Start of DATASET EXCERPTS
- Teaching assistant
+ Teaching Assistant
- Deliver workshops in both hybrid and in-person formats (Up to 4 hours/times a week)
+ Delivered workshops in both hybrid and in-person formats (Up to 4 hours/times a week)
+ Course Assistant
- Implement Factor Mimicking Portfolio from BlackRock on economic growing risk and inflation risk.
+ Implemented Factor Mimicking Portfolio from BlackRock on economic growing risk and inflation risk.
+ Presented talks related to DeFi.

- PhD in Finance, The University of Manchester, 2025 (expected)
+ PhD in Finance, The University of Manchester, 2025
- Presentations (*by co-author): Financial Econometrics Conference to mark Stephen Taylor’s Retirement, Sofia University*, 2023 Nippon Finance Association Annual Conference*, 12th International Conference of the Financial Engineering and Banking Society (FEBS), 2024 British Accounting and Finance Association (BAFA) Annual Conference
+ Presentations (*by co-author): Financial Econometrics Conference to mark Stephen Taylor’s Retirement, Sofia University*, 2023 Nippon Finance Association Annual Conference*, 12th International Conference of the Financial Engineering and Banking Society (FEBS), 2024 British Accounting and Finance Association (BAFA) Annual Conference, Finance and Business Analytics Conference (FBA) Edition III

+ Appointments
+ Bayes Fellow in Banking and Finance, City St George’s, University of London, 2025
End of DATASET EXCERPTS
Start of DATASET EXCERPTS
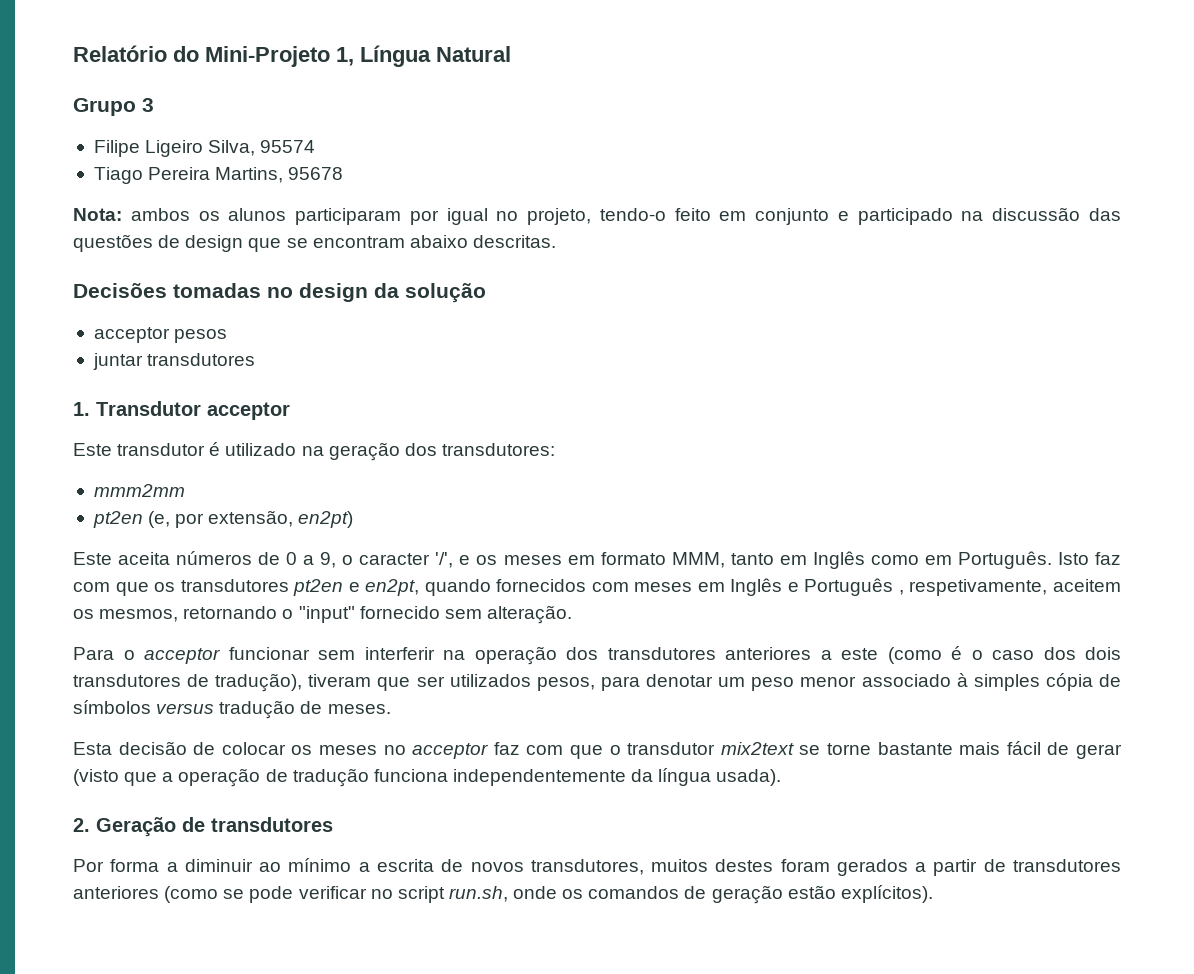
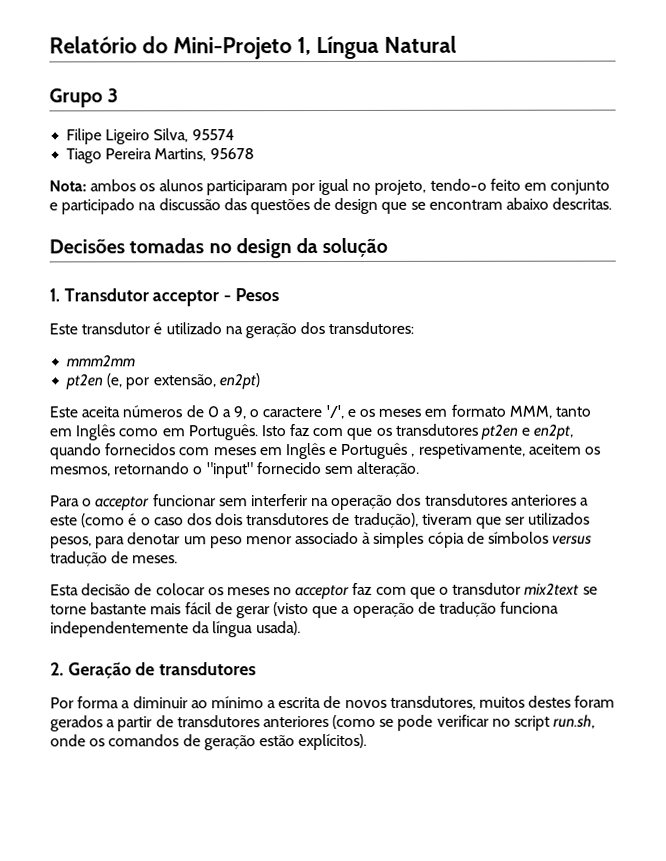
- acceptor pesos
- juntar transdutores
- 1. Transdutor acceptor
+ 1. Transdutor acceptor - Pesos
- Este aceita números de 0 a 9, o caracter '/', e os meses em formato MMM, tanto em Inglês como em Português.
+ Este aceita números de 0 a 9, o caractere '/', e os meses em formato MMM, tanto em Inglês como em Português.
End of DATASET EXCERPTS
INSTRUCTIONS FOR THE TASK:
Look above for the line holding "- Teaching assistant", then set down exactly that line and every line after it up to and including the line holding "of London, 2025", with nothing else.

YOUR RESPONSE:
- Teaching assistant
+ Teaching Assistant
- Deliver workshops in both hybrid and in-person formats (Up to 4 hours/times a week)
+ Delivered workshops in both hybrid and in-person formats (Up to 4 hours/times a week)
+ Course Assistant
- Implement Factor Mimicking Portfolio from BlackRock on economic growing risk and inflation risk.
+ Implemented Factor Mimicking Portfolio from BlackRock on economic growing risk and inflation risk.
+ Presented talks related to DeFi.

- PhD in Finance, The University of Manchester, 2025 (expected)
+ PhD in Finance, The University of Manchester, 2025
- Presentations (*by co-author): Financial Econometrics Conference to mark Stephen Taylor’s Retirement, Sofia University*, 2023 Nippon Finance Association Annual Conference*, 12th International Conference of the Financial Engineering and Banking Society (FEBS), 2024 British Accounting and Finance Association (BAFA) Annual Conference
+ Presentations (*by co-author): Financial Econometrics Conference to mark Stephen Taylor’s Retirement, Sofia University*, 2023 Nippon Finance Association Annual Conference*, 12th International Conference of the Financial Engineering and Banking Society (FEBS), 2024 British Accounting and Finance Association (BAFA) Annual Conference, Finance and Business Analytics Conference (FBA) Edition III

+ Appointments
+ Bayes Fellow in Banking and Finance, City St George’s, University of London, 2025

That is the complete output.